[Start of section]
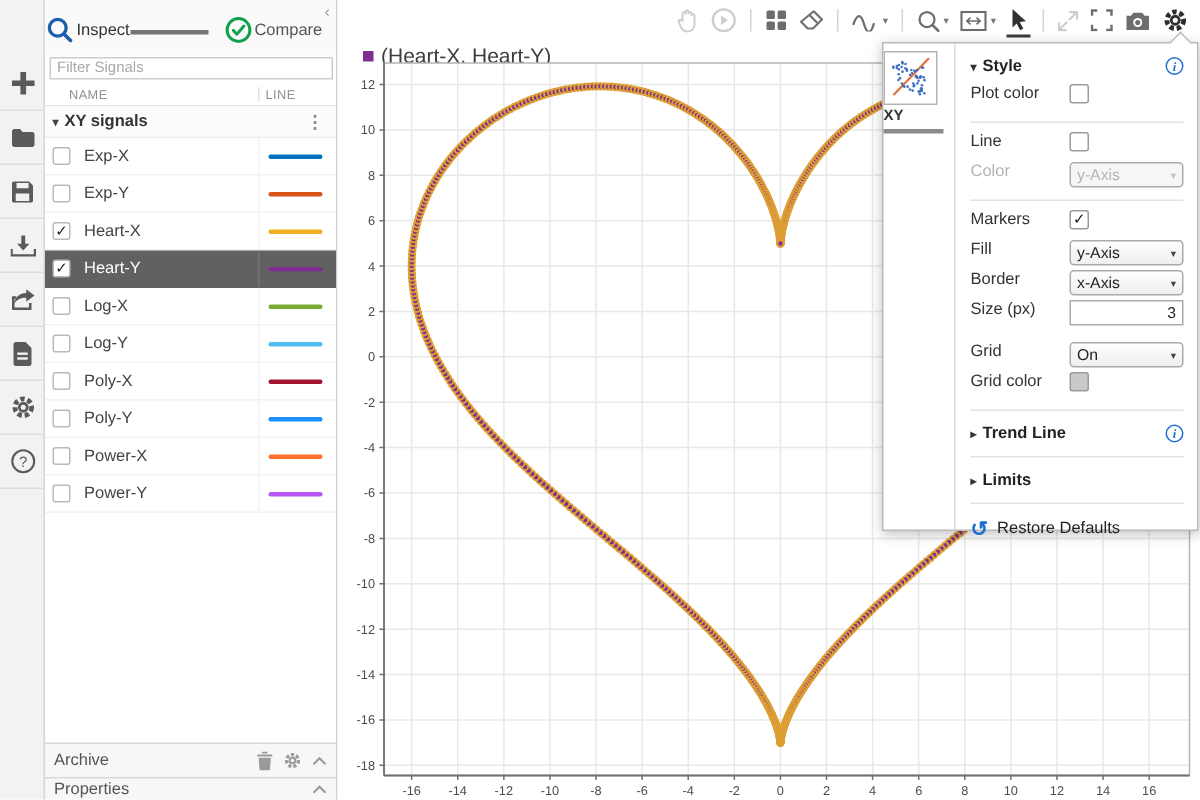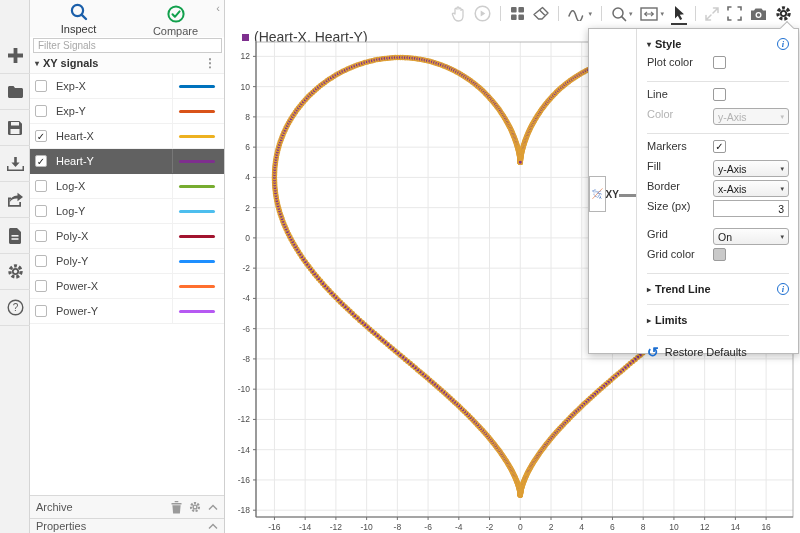--- a/index.html
+++ b/index.html
@@ -17,7 +17,7 @@
   #signal-panel { position:absolute; left:30px; top:0; width:195px; height:533px;
                   background:#fff; border-right:1px solid #cfcfcf; }
   #tabs { position:relative; height:37px; display:flex; background:#fafafa; }
-  .tab { flex:1; display:flex; flex-direction:column; align-items:center; justify-content:center;
+  .tab { flex:1; display:flex; flex-direction:row; align-items:center; justify-content:center;
          gap:1px; cursor:pointer; font-size:11px; color:#555; padding-top:3px; }
   .tab.active { color:#333; }
   .tab.active .tab-underline { width:52px; height:3px; background:#757575; margin-top:2px; }

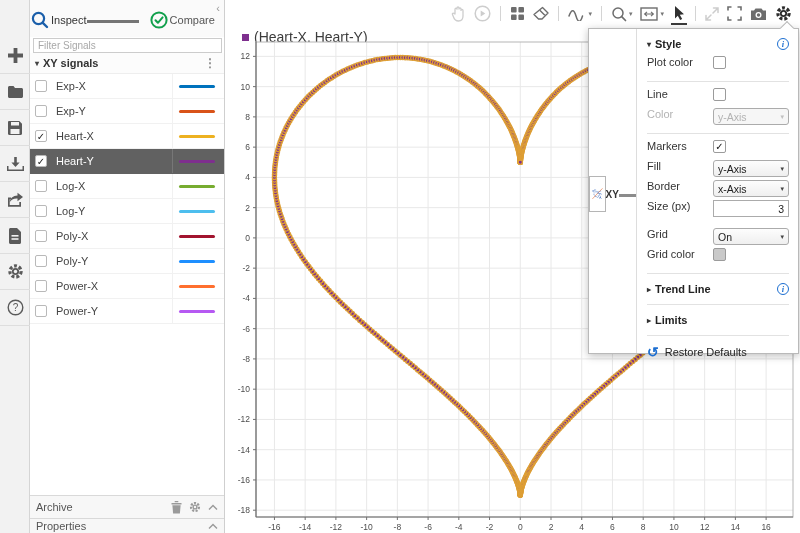--- a/index.html
+++ b/index.html
@@ -204,6 +204,10 @@
     <span id="collapse-left">‹</span>
   </div>
   <input id="filter-input" value="" placeholder="Filter Signals" style="">
+  <div id="col-header">
+    <span class="c-name">NAME</span>
+    <span class="c-line">LINE</span>
+  </div>
   <div id="group-row">
     <span class="tri">▾</span>
     <span>XY signals</span>

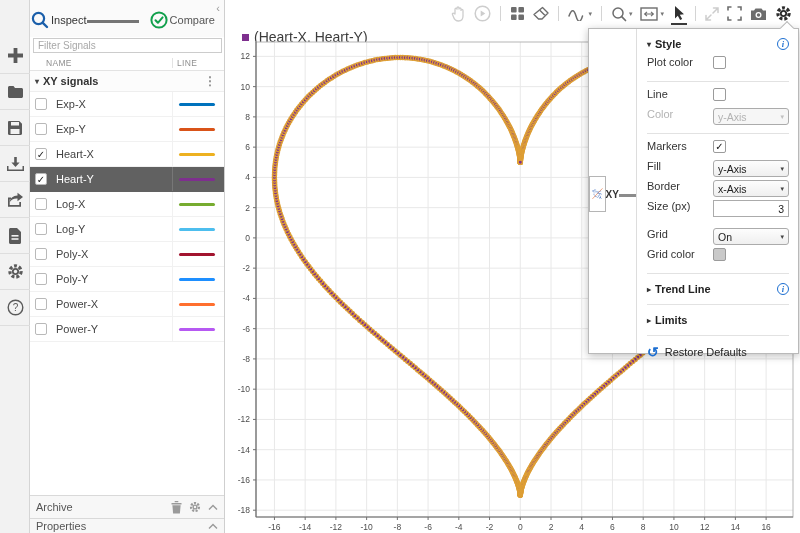--- a/index.html
+++ b/index.html
@@ -75,7 +75,7 @@
   #panel-notch { position:absolute; left:193px; top:-6px; width:10px; height:10px; background:#fff;
                  transform:rotate(45deg); border-left:1px solid #b9b9b9; border-top:1px solid #b9b9b9; }
   #panel-tabs { position:absolute; left:0; top:0; width:48px; height:100%; border-right:1px solid #ddd;
-                padding-top:5px; display:flex; align-items:center; }
+                padding-top:5px; display:flex; flex-direction:column; }
   #xy-thumb { width:36px; height:36px; border:1px solid #b5b5b5; background:#fff; }
   #xy-label { font-size:10px; font-weight:bold; color:#333; margin-top:2px; }
   #xy-underline { width:40px; height:3px; background:#8b8b8b; margin-top:3px; }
[End of section]
When you set down the records above, copy every line exactly and exclude the pictures.

Answer below:
--- a/index.html
+++ b/index.html
@@ -17,7 +17,7 @@
   #signal-panel { position:absolute; left:30px; top:0; width:195px; height:533px;
                   background:#fff; border-right:1px solid #cfcfcf; }
   #tabs { position:relative; height:37px; display:flex; background:#fafafa; }
-  .tab { flex:1; display:flex; flex-direction:column; align-items:center; justify-content:center;
+  .tab { flex:1; display:flex; flex-direction:row; align-items:center; justify-content:center;
          gap:1px; cursor:pointer; font-size:11px; color:#555; padding-top:3px; }
   .tab.active { color:#333; }
   .tab.active .tab-underline { width:52px; height:3px; background:#757575; margin-top:2px; }

--- a/index.html
+++ b/index.html
@@ -204,6 +204,10 @@
     <span id="collapse-left">‹</span>
   </div>
   <input id="filter-input" value="" placeholder="Filter Signals" style="">
+  <div id="col-header">
+    <span class="c-name">NAME</span>
+    <span class="c-line">LINE</span>
+  </div>
   <div id="group-row">
     <span class="tri">▾</span>
     <span>XY signals</span>

--- a/index.html
+++ b/index.html
@@ -75,7 +75,7 @@
   #panel-notch { position:absolute; left:193px; top:-6px; width:10px; height:10px; background:#fff;
                  transform:rotate(45deg); border-left:1px solid #b9b9b9; border-top:1px solid #b9b9b9; }
   #panel-tabs { position:absolute; left:0; top:0; width:48px; height:100%; border-right:1px solid #ddd;
-                padding-top:5px; display:flex; align-items:center; }
+                padding-top:5px; display:flex; flex-direction:column; }
   #xy-thumb { width:36px; height:36px; border:1px solid #b5b5b5; background:#fff; }
   #xy-label { font-size:10px; font-weight:bold; color:#333; margin-top:2px; }
   #xy-underline { width:40px; height:3px; background:#8b8b8b; margin-top:3px; }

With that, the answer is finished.